Evidently not: information technology seems there are genuine health concerns.

Concluding calendar month, the US Nutrient and Drug Administration called on the top iv manufacturers to take them out of circulation by 13 December. Dr Joshua Chiliad Sharfstein, the FDA'due south primary deputy commissioner, said evidence suggested that the mix of caffeine and alcohol posed a "public health concern". Iv Loko will proceed to be on sale, but now without the caffeine.

The FDA'southward action came subsequently some highly publicised scandals, in which the drinks were reported to have caused serious illness, including 1 at Ramapo College in New Bailiwick of jersey. "My friend had [a] picayune under three cans in 1 hr," explains a student at the higher, James Kulinski. "He didn't know what he was doing. He was a mess – he had no motor skills and no ability to communicate."

That'due south strong stuff, that caffeine. I mean, there can't exist that much booze

The fruit-flavoured energy drink contains 12% alcohol, making information technology about 3 times equally potent equally a regular beer

well, OK, simply there tin't be that much alcohol in i can

1 23.5oz (694ml) tin can

and information technology's not as if a strong malt liquor is going to appeal to younger people

Iv Loko is bachelor in eight flavors: Uva Berry (Grape), Fruit Dial, Orange Blend, Watermelon, Blue Raspberry, Lemon Lime, Lemonade, and Cranberry Lemonade.

or inexperienced drinkers…

James has tried Four Loko and Joose and isn't a huge fan.

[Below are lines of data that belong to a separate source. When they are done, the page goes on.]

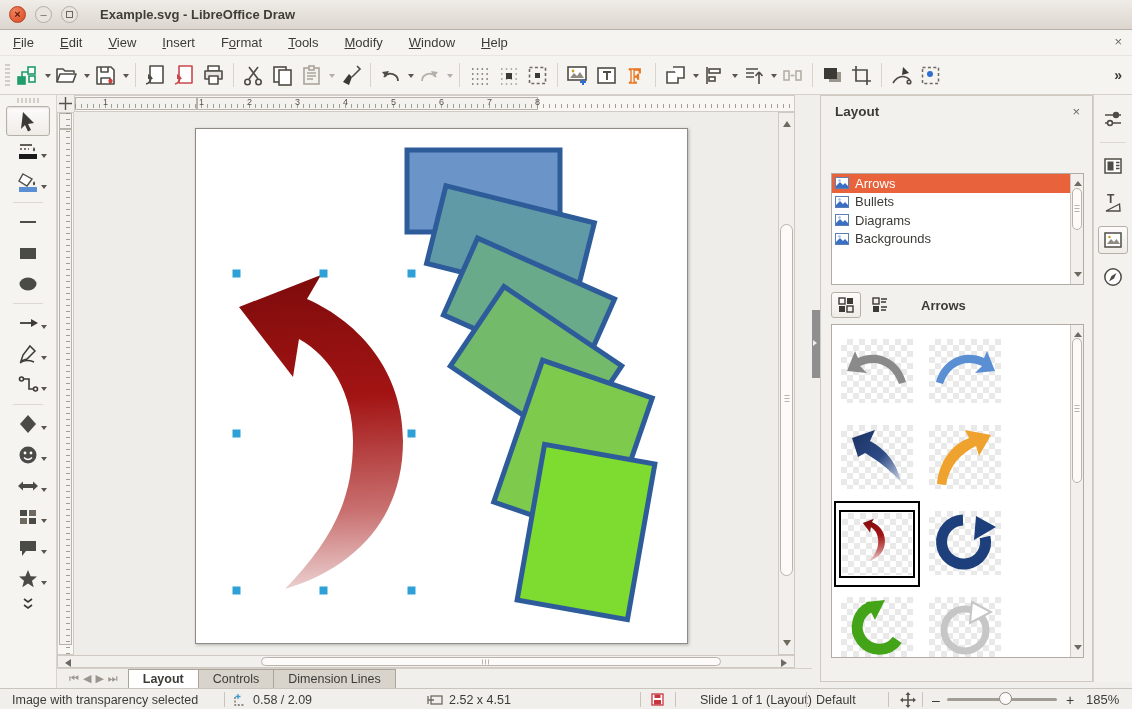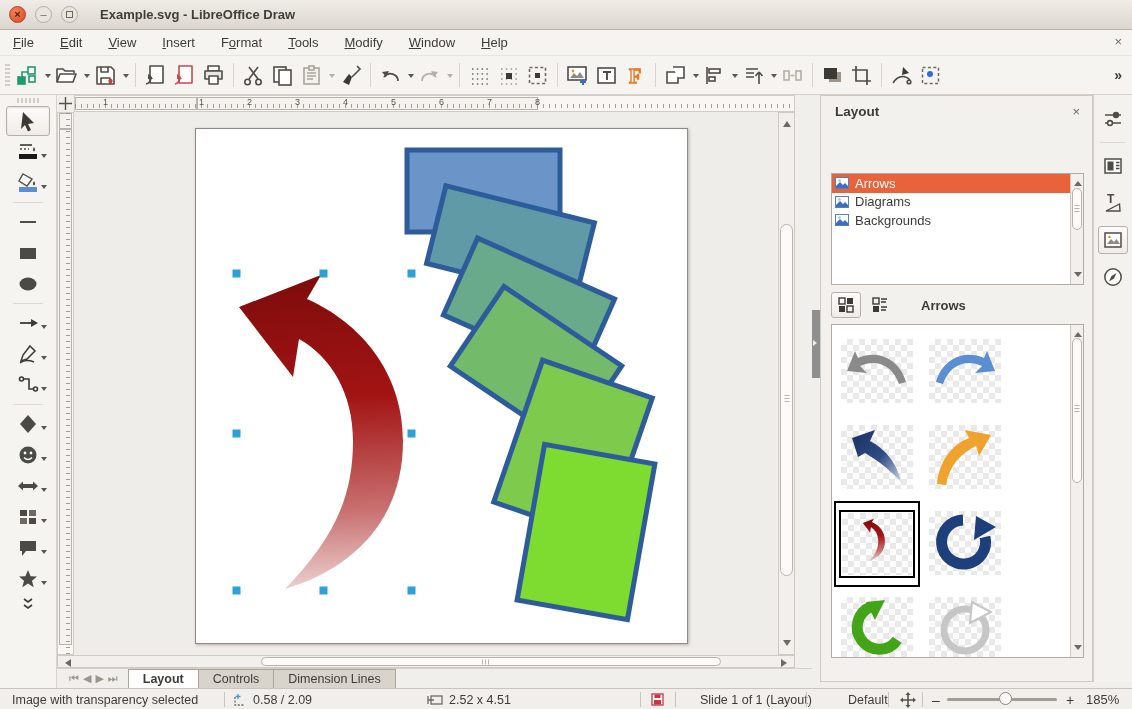--- a/index.html
+++ b/index.html
@@ -611,6 +611,12 @@
           <svg width="14" height="12">
             <use href="#photoicon"></use>
           </svg>
+          <span>Bullets</span>
+        </div>
+      <div class="themerow">
+          <svg width="14" height="12">
+            <use href="#photoicon"></use>
+          </svg>
           <span>Diagrams</span>
         </div>
       <div class="themerow">

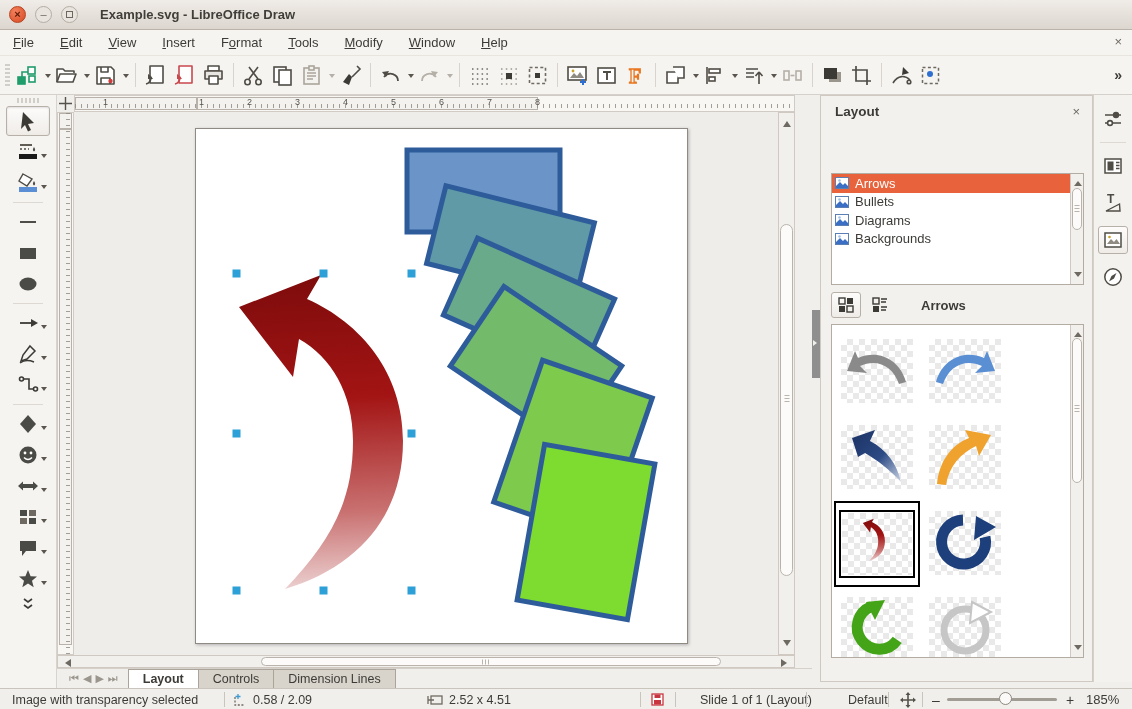--- a/index.html
+++ b/index.html
@@ -793,7 +793,7 @@
     <span class="ssepv" style="left:675px"></span>
     <span style="left:700px">Slide 1 of 1 (Layout)</span>
     <span class="ssepv" style="left:806px"></span>
-    <span style="left:848px">Default</span>
+    <span style="left:816px">Default</span>
     <span class="ssepv" style="left:888px"></span>
     <span style="left:900px">
         <svg width="16" height="16" viewBox="0 0 16 16" fill="#55524b">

He says most people who drank it on campus were "inexperienced drinkers" who saw it, at around $1.fifty, every bit an inexpensive fashion to get drunk.

So, to recap, the jokers behind 4 Loko were selling a fruit-flavoured drink containing almost as much alcohol in one can equally a litre of Special Mash, at $i.50 a throw, in a land where under-21s can't purchase alcohol. What was that, James?

"My friend had [a] little under 3 cans in one hour … He didn't know what he was doing. He was a mess – he had no motor skills and no ability to communicate."

James, your friend drank the equivalent of eight pints of Jaipur (or Dobber) – or 9 330ml cans of Gilded Label – in an hour. Damn right he was a mess. (He also effectively washed that lot downwardly with three cups of coffee – and all for a total cost of $4.l. Whatsoever else you tin can say about this stuff, it'south really cheap.)

Merely, as we've seen, the FDA has sprung into action, removing 4 Loko from auction. And information technology's not simply the canteen-of-Buckie-inna-can merchants that the FDA have gone after. (Buckfast also contains caffeine, incidentally; presumably they don't export.) New Century Brewing's Moonshot '69 has also got the cease-and-desist handling. A 5% beer (without whatsoever fruit flavourings) brewed by a one-adult female company, Moonshot doesn't share a lot with Four Loko, but what they do have in common is caffeine: the FDA are getting involved considering "caffeine was put straight in the [beer] every bit a food additive and was not naturally occurring, as it would be in a beer brewed with coffee". Well, you tin can't be besides careful.

But at least Four Loko is off the shelves. Or rather, it was, for as long as information technology took them to have out the caffeine – which wasn't very long. And so kids who have reached the historic period of 21 thinking of alcohol as a forbidden pleasure tin again bask the freedom to get wrecked, for a couple of dollars, on a drink that comes in eight refreshing fruit flavours.

What this story says to me is that abstinence and over-indulgence are two sides of the aforementioned coin. Each one feeds off the other, and neither of them represents a psychologically healthy attitude to booze. Where alcohol is concerned, "little and ofttimes" has to be the all-time policy – for the heed as well every bit the torso.